EXERCISE DESCRIPTION:
Every line below needs to be returned exactly as written.
_ _ _ _ _
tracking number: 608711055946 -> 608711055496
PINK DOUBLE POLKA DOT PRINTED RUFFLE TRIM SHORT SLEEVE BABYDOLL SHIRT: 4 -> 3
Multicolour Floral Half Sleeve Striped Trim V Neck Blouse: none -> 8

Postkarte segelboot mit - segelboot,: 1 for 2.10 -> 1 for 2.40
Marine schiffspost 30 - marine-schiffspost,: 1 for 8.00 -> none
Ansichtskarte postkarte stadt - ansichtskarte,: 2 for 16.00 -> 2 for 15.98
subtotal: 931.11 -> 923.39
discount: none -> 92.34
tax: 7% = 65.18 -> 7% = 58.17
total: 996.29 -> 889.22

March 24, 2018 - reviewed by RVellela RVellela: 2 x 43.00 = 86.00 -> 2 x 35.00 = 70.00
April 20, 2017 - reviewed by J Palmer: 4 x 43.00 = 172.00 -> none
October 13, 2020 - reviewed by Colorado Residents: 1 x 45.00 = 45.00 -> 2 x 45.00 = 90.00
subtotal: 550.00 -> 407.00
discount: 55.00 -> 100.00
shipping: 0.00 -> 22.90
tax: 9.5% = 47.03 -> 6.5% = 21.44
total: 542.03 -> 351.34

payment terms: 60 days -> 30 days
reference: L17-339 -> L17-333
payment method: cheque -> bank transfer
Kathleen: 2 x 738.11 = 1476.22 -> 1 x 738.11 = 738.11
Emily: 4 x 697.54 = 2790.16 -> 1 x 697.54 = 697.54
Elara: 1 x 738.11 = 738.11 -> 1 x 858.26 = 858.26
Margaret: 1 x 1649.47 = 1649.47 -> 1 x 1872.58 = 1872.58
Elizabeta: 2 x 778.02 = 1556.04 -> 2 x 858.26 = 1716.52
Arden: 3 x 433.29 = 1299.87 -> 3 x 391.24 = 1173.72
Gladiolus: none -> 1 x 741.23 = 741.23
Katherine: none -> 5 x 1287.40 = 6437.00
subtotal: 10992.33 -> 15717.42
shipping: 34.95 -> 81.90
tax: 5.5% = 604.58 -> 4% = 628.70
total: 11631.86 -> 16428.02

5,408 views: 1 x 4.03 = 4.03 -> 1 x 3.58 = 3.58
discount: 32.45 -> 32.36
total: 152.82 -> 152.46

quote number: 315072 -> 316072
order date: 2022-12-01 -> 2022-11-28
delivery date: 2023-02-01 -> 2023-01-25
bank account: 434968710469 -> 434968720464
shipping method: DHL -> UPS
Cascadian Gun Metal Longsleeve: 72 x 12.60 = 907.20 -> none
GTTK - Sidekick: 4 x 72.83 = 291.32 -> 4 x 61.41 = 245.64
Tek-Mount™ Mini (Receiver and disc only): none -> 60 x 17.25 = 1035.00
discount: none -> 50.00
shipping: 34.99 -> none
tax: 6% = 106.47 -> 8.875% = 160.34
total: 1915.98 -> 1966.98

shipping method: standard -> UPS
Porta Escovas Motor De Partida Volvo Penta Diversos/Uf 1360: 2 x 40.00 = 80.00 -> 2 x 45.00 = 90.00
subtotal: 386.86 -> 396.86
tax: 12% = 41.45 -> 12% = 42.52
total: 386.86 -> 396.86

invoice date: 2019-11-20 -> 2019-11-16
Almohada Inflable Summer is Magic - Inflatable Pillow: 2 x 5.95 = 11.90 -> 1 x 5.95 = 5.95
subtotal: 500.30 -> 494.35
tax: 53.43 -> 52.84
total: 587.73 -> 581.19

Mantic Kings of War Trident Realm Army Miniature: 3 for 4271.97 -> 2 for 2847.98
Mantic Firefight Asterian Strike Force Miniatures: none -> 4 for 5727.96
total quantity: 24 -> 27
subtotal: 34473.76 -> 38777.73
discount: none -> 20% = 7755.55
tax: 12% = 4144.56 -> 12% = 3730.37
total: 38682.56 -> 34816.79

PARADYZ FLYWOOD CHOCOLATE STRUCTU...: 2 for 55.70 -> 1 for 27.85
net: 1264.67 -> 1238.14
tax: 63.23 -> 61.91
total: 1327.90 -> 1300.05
_ _ _ _ _
ANSWER BELOW:
tracking number: 608711055946 -> 608711055496
PINK DOUBLE POLKA DOT PRINTED RUFFLE TRIM SHORT SLEEVE BABYDOLL SHIRT: 4 -> 3
Multicolour Floral Half Sleeve Striped Trim V Neck Blouse: none -> 8

Postkarte segelboot mit - segelboot,: 1 for 2.10 -> 1 for 2.40
Marine schiffspost 30 - marine-schiffspost,: 1 for 8.00 -> none
Ansichtskarte postkarte stadt - ansichtskarte,: 2 for 16.00 -> 2 for 15.98
subtotal: 931.11 -> 923.39
discount: none -> 92.34
tax: 7% = 65.18 -> 7% = 58.17
total: 996.29 -> 889.22

March 24, 2018 - reviewed by RVellela RVellela: 2 x 43.00 = 86.00 -> 2 x 35.00 = 70.00
April 20, 2017 - reviewed by J Palmer: 4 x 43.00 = 172.00 -> none
October 13, 2020 - reviewed by Colorado Residents: 1 x 45.00 = 45.00 -> 2 x 45.00 = 90.00
subtotal: 550.00 -> 407.00
discount: 55.00 -> 100.00
shipping: 0.00 -> 22.90
tax: 9.5% = 47.03 -> 6.5% = 21.44
total: 542.03 -> 351.34

payment terms: 60 days -> 30 days
reference: L17-339 -> L17-333
payment method: cheque -> bank transfer
Kathleen: 2 x 738.11 = 1476.22 -> 1 x 738.11 = 738.11
Emily: 4 x 697.54 = 2790.16 -> 1 x 697.54 = 697.54
Elara: 1 x 738.11 = 738.11 -> 1 x 858.26 = 858.26
Margaret: 1 x 1649.47 = 1649.47 -> 1 x 1872.58 = 1872.58
Elizabeta: 2 x 778.02 = 1556.04 -> 2 x 858.26 = 1716.52
Arden: 3 x 433.29 = 1299.87 -> 3 x 391.24 = 1173.72
Gladiolus: none -> 1 x 741.23 = 741.23
Katherine: none -> 5 x 1287.40 = 6437.00
subtotal: 10992.33 -> 15717.42
shipping: 34.95 -> 81.90
tax: 5.5% = 604.58 -> 4% = 628.70
total: 11631.86 -> 16428.02

5,408 views: 1 x 4.03 = 4.03 -> 1 x 3.58 = 3.58
discount: 32.45 -> 32.36
total: 152.82 -> 152.46

quote number: 315072 -> 316072
order date: 2022-12-01 -> 2022-11-28
delivery date: 2023-02-01 -> 2023-01-25
bank account: 434968710469 -> 434968720464
shipping method: DHL -> UPS
Cascadian Gun Metal Longsleeve: 72 x 12.60 = 907.20 -> none
GTTK - Sidekick: 4 x 72.83 = 291.32 -> 4 x 61.41 = 245.64
Tek-Mount™ Mini (Receiver and disc only): none -> 60 x 17.25 = 1035.00
discount: none -> 50.00
shipping: 34.99 -> none
tax: 6% = 106.47 -> 8.875% = 160.34
total: 1915.98 -> 1966.98

shipping method: standard -> UPS
Porta Escovas Motor De Partida Volvo Penta Diversos/Uf 1360: 2 x 40.00 = 80.00 -> 2 x 45.00 = 90.00
subtotal: 386.86 -> 396.86
tax: 12% = 41.45 -> 12% = 42.52
total: 386.86 -> 396.86

invoice date: 2019-11-20 -> 2019-11-16
Almohada Inflable Summer is Magic - Inflatable Pillow: 2 x 5.95 = 11.90 -> 1 x 5.95 = 5.95
subtotal: 500.30 -> 494.35
tax: 53.43 -> 52.84
total: 587.73 -> 581.19

Mantic Kings of War Trident Realm Army Miniature: 3 for 4271.97 -> 2 for 2847.98
Mantic Firefight Asterian Strike Force Miniatures: none -> 4 for 5727.96
total quantity: 24 -> 27
subtotal: 34473.76 -> 38777.73
discount: none -> 20% = 7755.55
tax: 12% = 4144.56 -> 12% = 3730.37
total: 38682.56 -> 34816.79

PARADYZ FLYWOOD CHOCOLATE STRUCTU...: 2 for 55.70 -> 1 for 27.85
net: 1264.67 -> 1238.14
tax: 63.23 -> 61.91
total: 1327.90 -> 1300.05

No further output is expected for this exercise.